Materials provided =
--

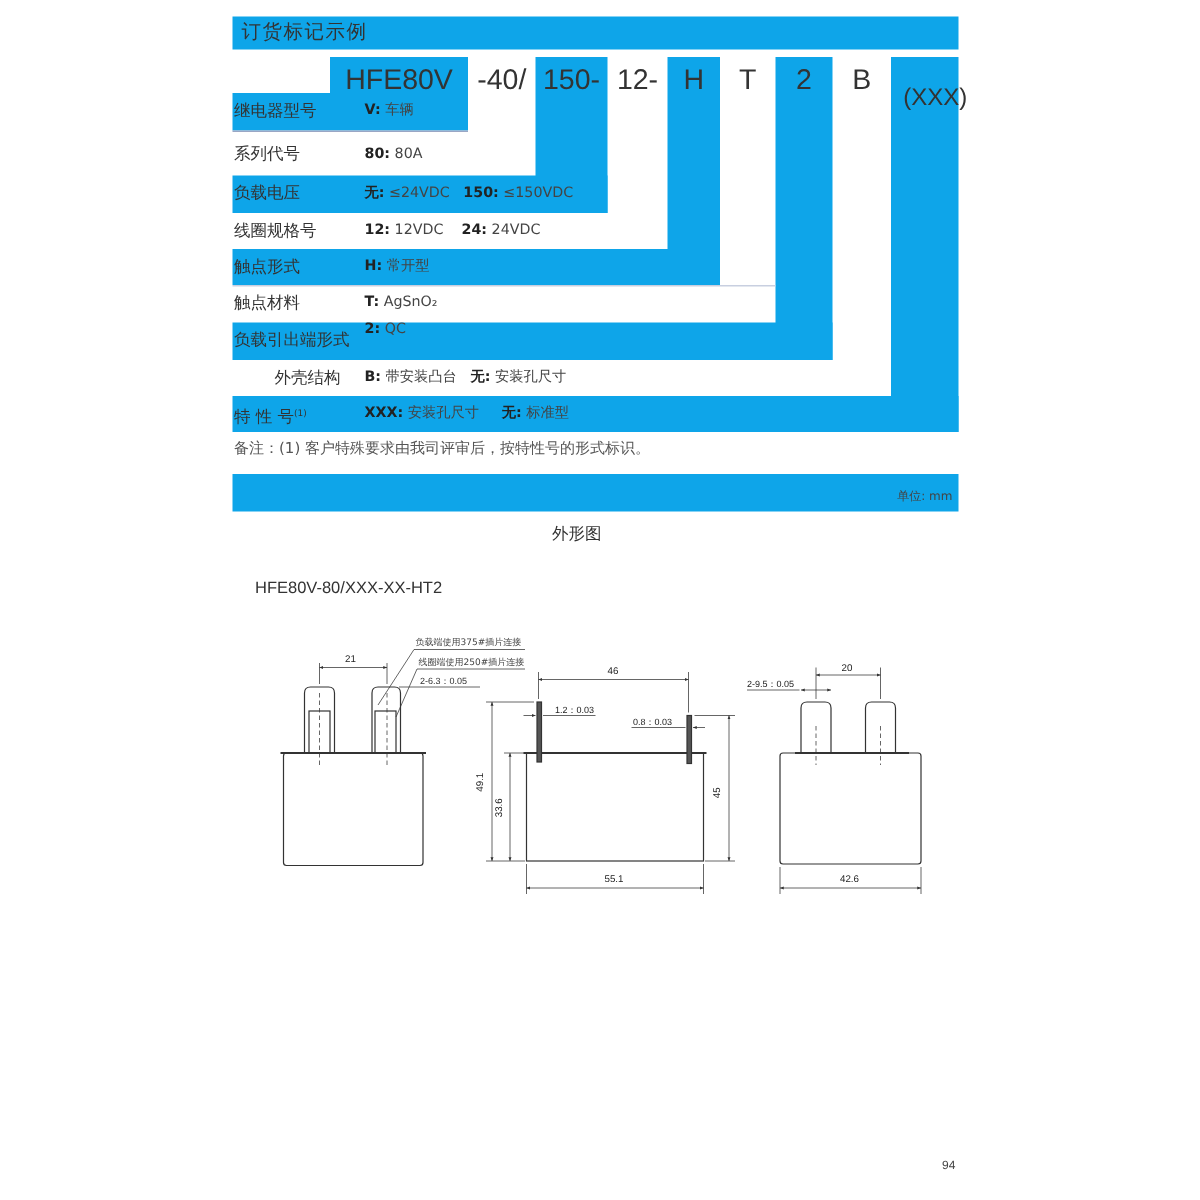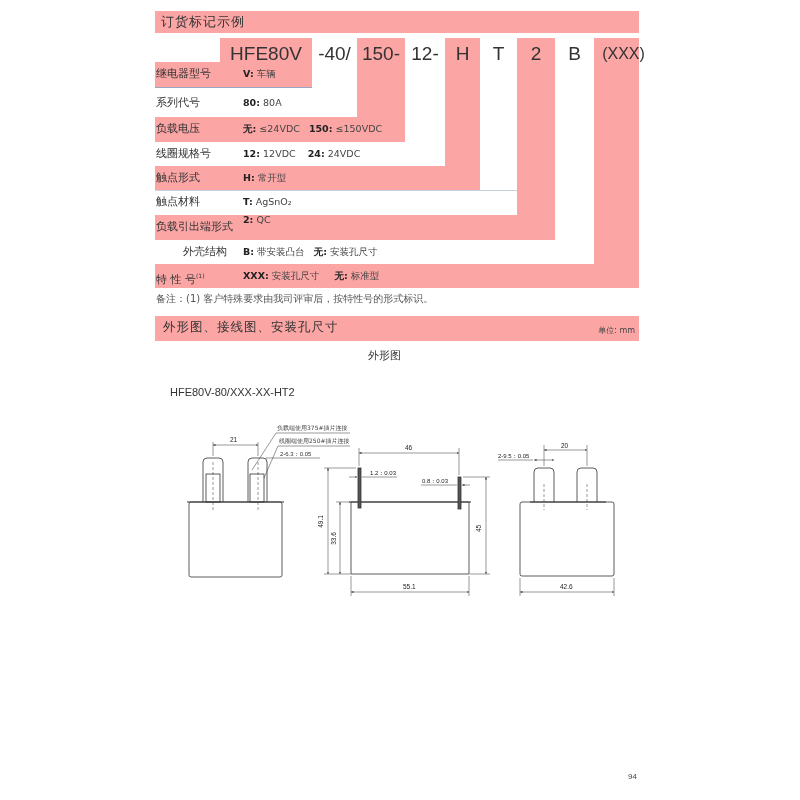"订货标记示例" .band { background: #fca5a5 -> #0ea5e9 }
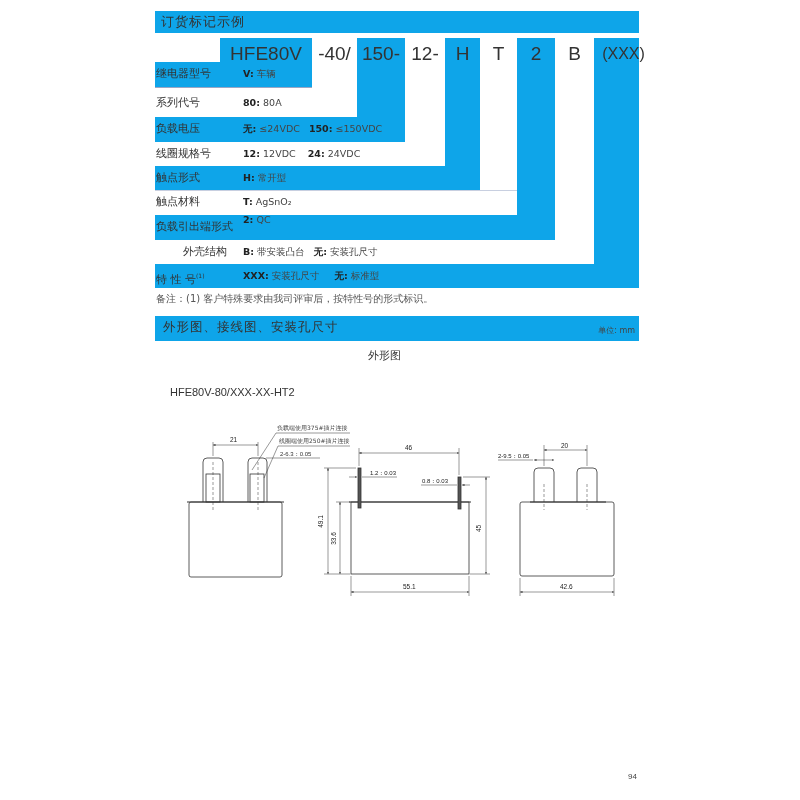"(XXX)" div.abs { top: 42px -> 54px }
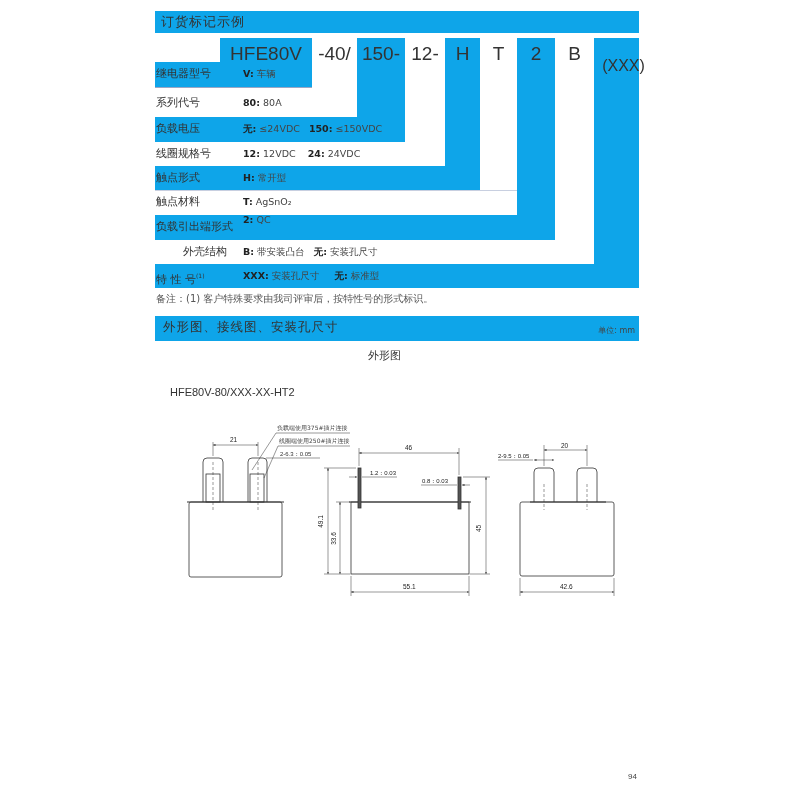"外形图、接线图、安装孔尺寸" span.abs { html: <span>外形图、接线图、安装孔尺寸</span> -> none }
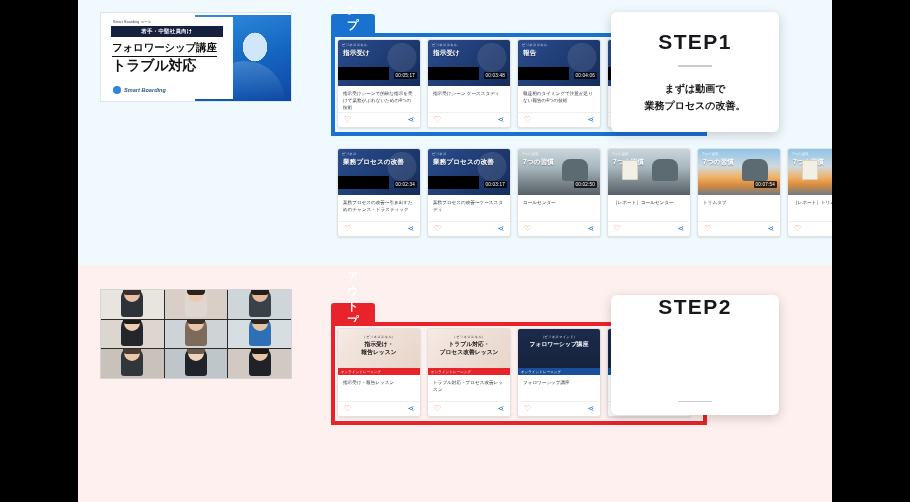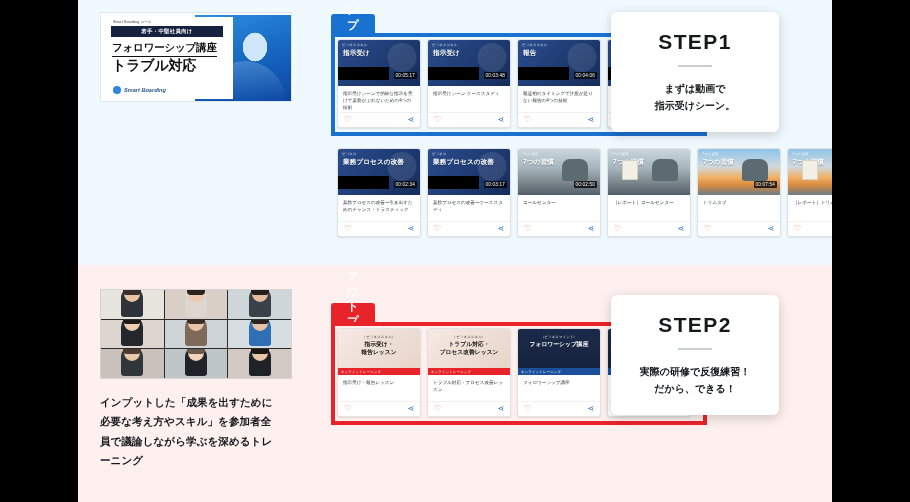"まずは動画で" div.step-body { text: 指示受けシーン -> 業務プロセスの改善 }
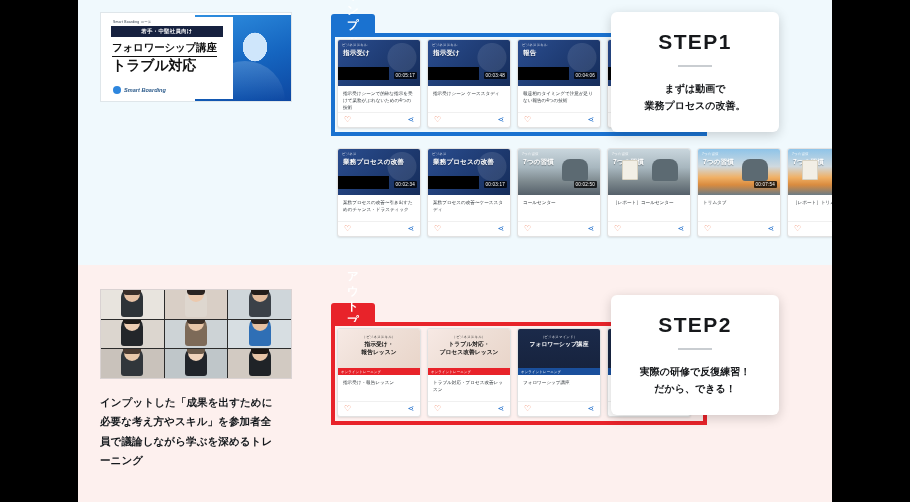"STEP2" div.step-card { justify-content: none -> space-between }
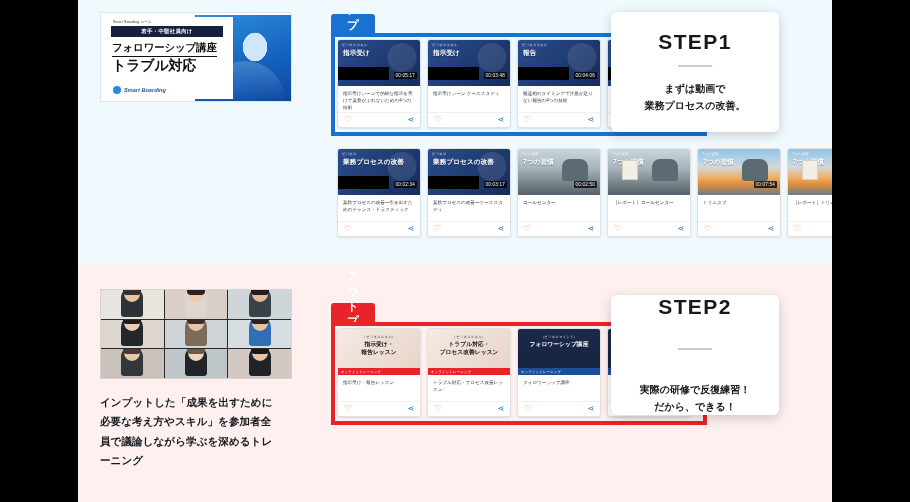"実際の研修で反復練習！" div.step-body { html: <div>実際の研修で反復練習！ だから、できる！</div> -> none }
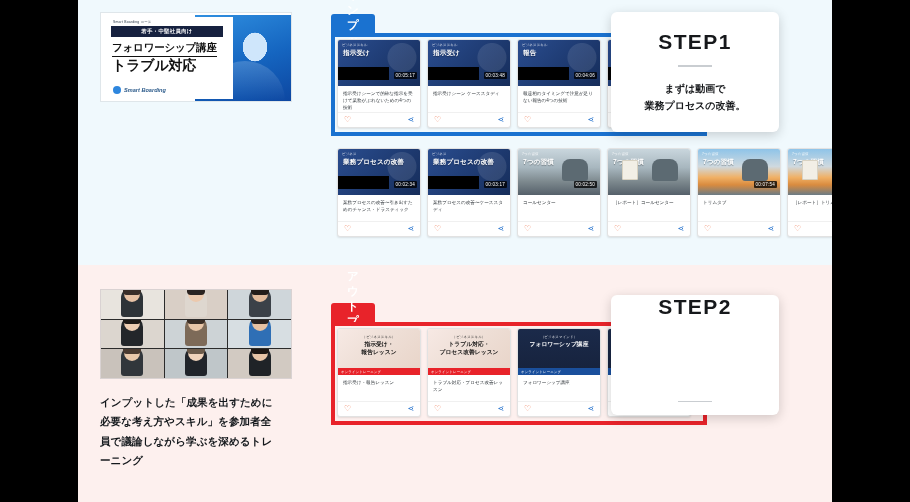"インプットした「成果を出すために必要な考え方やスキル」を参加者全員で議論しながら" div.left-caption { html: <div>インプットした「成果を出すために必要な考え方やスキル」を参加者全員で議論しながら学ぶを深めるトレーニング</div> -> none }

--

How to complete this task =
Beginning with the line that holds "justify-content: none ->", extract every line to the end of the material, exactly as it stands, and drop the pictures.

Task answer =
"STEP2" div.step-card { justify-content: none -> space-between }
"実際の研修で反復練習！" div.step-body { html: <div>実際の研修で反復練習！ だから、できる！</div> -> none }
"インプットした「成果を出すために必要な考え方やスキル」を参加者全員で議論しながら" div.left-caption { html: <div>インプットした「成果を出すために必要な考え方やスキル」を参加者全員で議論しながら学ぶを深めるトレーニング</div> -> none }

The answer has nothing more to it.